4) We all know that Mike Piazza retired this week, two days shy of the 10th anniversary of his trade to the Mets, otherwise known as the Best Day Steve Phillips’ Career as GM.

I saw a column by Ray McNulty saying that Piazza should go into the Hall of Fame as a Dodger. I’m assuming that Verducci is preparing one saying Piazza should go in as a Yankee, "Because that’s the way Mike probably wants to be remembered." But then, he’s still distraught over the who bizarro Jeter thing.

To me, it’s a no-brainer. Of course he wears a Mets logo on his plaque. And the Mets should hastily arrange a "Mike Piazza Day" where they induct him into the Mets Hall of Fame and rise No. 31 to the outfield wall so he can forever be linked with Casey, Gil, Tom, and Jackie.



5) This week’s hidden iPod gem almost didn’t even make it to the iPod.
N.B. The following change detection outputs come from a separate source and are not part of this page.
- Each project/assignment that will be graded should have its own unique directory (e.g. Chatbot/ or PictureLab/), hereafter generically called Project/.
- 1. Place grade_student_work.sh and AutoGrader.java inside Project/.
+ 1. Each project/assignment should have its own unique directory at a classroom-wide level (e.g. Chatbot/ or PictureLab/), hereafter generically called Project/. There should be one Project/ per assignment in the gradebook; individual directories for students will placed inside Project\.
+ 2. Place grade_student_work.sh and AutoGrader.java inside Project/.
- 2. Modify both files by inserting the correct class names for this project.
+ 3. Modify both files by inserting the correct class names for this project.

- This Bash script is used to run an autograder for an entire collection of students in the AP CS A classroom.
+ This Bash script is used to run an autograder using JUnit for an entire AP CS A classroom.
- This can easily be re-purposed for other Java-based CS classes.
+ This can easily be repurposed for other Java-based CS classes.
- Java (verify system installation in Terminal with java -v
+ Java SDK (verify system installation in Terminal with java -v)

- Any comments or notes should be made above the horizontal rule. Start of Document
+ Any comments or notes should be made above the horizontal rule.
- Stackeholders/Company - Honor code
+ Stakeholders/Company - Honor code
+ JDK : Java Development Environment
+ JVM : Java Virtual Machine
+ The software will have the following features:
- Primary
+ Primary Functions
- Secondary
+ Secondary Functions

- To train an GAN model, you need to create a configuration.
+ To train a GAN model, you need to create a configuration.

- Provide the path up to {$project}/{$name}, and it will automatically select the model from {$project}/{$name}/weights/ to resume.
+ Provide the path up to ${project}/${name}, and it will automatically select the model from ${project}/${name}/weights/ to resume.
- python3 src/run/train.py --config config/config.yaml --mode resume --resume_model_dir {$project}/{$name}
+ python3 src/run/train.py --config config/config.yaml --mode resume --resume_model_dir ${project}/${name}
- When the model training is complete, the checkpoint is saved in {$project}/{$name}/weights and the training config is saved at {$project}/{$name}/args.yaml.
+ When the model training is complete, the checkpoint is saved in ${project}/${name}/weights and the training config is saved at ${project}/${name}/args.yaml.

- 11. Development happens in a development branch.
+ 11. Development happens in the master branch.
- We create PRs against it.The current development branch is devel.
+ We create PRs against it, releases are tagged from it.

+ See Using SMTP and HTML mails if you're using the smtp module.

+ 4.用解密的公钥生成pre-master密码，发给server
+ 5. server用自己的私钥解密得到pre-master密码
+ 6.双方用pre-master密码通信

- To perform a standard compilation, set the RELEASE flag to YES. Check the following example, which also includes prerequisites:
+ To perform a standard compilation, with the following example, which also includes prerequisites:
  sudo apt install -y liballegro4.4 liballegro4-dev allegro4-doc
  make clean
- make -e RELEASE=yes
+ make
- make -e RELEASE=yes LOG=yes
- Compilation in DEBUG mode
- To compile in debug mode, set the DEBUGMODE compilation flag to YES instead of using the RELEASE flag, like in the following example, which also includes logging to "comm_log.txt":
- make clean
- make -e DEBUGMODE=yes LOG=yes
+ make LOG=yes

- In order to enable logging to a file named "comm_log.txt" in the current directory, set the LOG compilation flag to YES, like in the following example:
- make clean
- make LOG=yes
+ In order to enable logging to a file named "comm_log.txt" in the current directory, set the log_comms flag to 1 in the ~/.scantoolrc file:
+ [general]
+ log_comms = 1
I bought a 45 of "Starry Eyes" by The Records back in 1979 and always thought it was a great song. It’s British power pop at its finest, though I can’t figure out what’s going on in the lyrics. It almost sounds like they’re singing about a bandmate who is too busy goofing off at the beach when the rest of them are taking care of business. Doesn’t matter, the song is fun and the chorus sticks in your head. And it remained in my head when I moved on to the CD era and couldn’t find the song anywhere. Then one day I was flipping through the discs in the Grand Rapids Public Library, and came across a compilation called "Poptopia" and saw some off-beat selections like Bram Tchaikovsky’s "Girl of My Dreams." Then I started doing the trademarked "Yes-Yes" dance when I saw that track 11 was the lost-lost "Starry Eyes." Enjoy.